Published on the 25/02/2014 | Written by Gerry McGovern
Many customers think first about the product they have; even when they are looking for support for that product. Organisations can use this to their advantage when designing user-friendly websites, says Gerry McGovern…
If the battery of their iPhone 4S is performing slowly how do customers go about solving that problem? Some will think of support and troubleshooting first. Others will think of the product first. They’ll want to get to the homepage of the iPhone 4S and then look for support.
In fact, for a great many tasks, customers want to first and foremost get to the homepage of the product or service they have (or are thinking of buying) and then look for the installation guide, the pricing, troubleshooting, software download, etc.
Cisco calls this the ‘product is the hub’ concept and it involves unifying all content, tools and resources for any particular product into a more singular experience for the customer. As its customers were observed trying to complete tasks it became clear that they expected to find a single product ‘homepage’ where they could carry out all the top tasks for that product.
Continuous testing research gave Cisco “strong evidence that our customers are ‘product-centric’ when they come to our site,” explains Bill Skeet, Senior Manager of Customer Experience for Cisco Digital Support. “This means that when they are looking for support information, they start their task with a product in mind. They expect to find everything about a product in one place and don’t want to have to go to a multitude of pages. They don’t care which organisation created it or who published it. Thus, they desire a product ‘hub’ page where it’s one-stop-shopping for the information for a particular product.”

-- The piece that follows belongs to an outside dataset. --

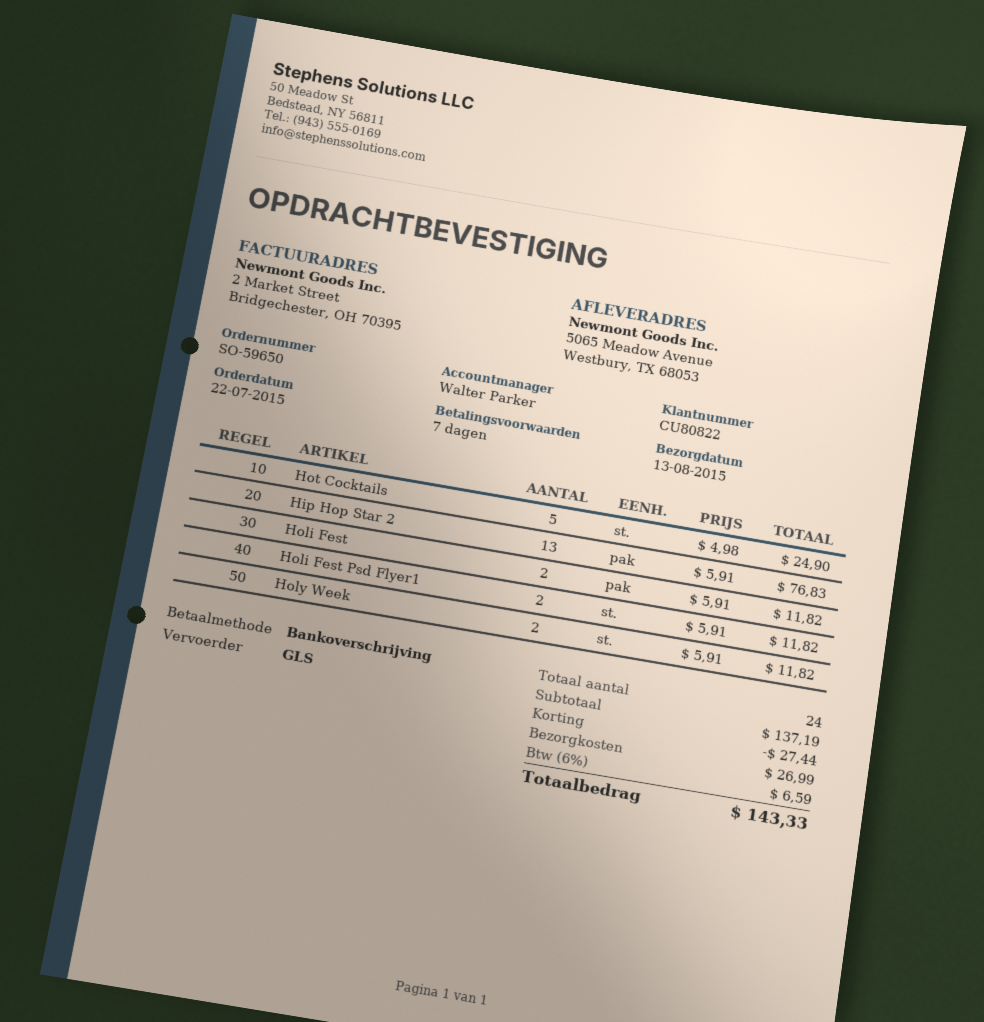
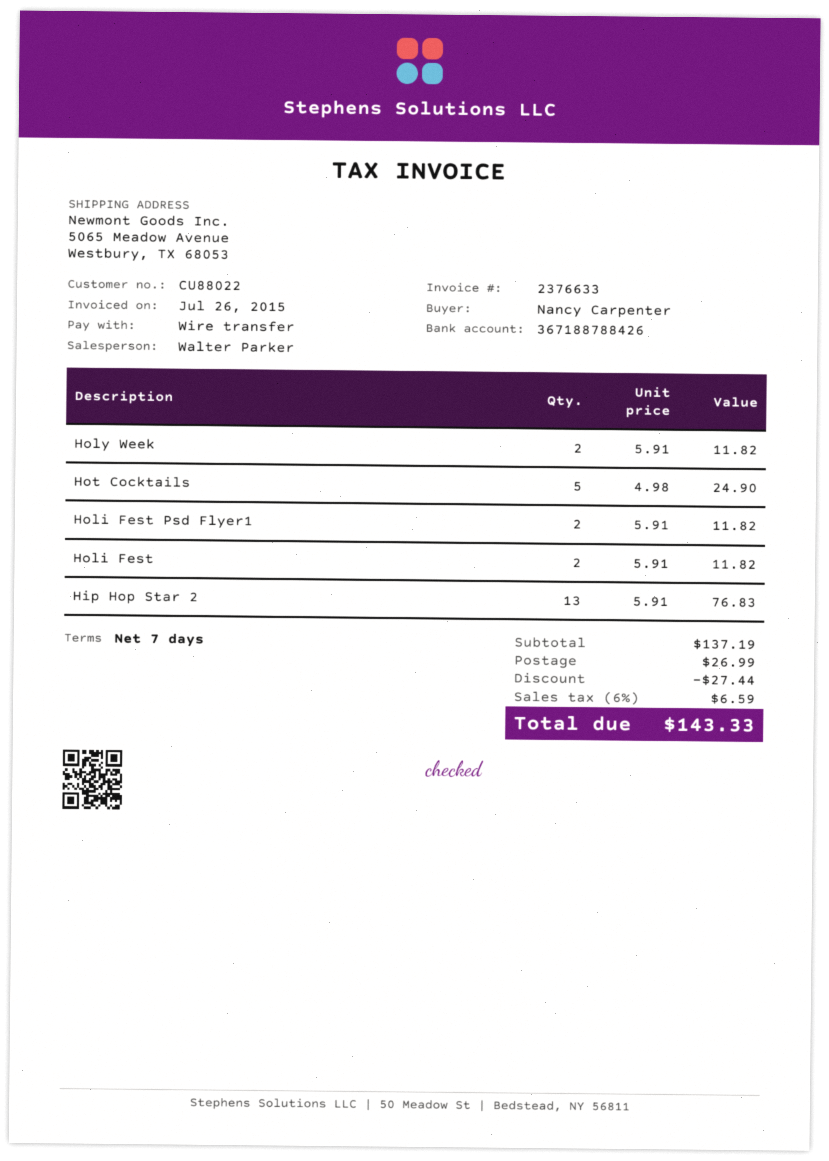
customer number: CU80822 -> CU88022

This has major implications for technology company websites particularly. Often, information about the product is siloed in many different places. We have product pages whose objective is to ‘market’ the product. If you dig you will find product information in the communities site. In fact, across the social media spectrum you will find bits and pieces of information about the product. You will find software downloads in the software download section. You will find documentation in the documentation section. And who knows what you’ll find in the incredibly named ‘knowledge base’ (a top candidate for the title of ‘most meaningless phrase ever invented’).
For customers trying to solve problems these information silos make up a Kafkaesque landscape of dead ends, false paths and wasted time. And here we come up against the Simplicity Paradox: The simpler you make it for the customer, the more complex you make it for the organisation.
It is much easier and cheaper for an organisation to leave things in information silos. Why? Because they reflect the way the organisation is structured. There is a marketing department, there is a support department, etc. Even within marketing, for example, the social media team is often separate from the website team. And there are different systems managing all this information. They don’t interlink or integrate.
Creating a seamless, integrated experience for customers will result in higher task completion, more sales and greater loyalty, but it will come at the cost of greater organisational complexity.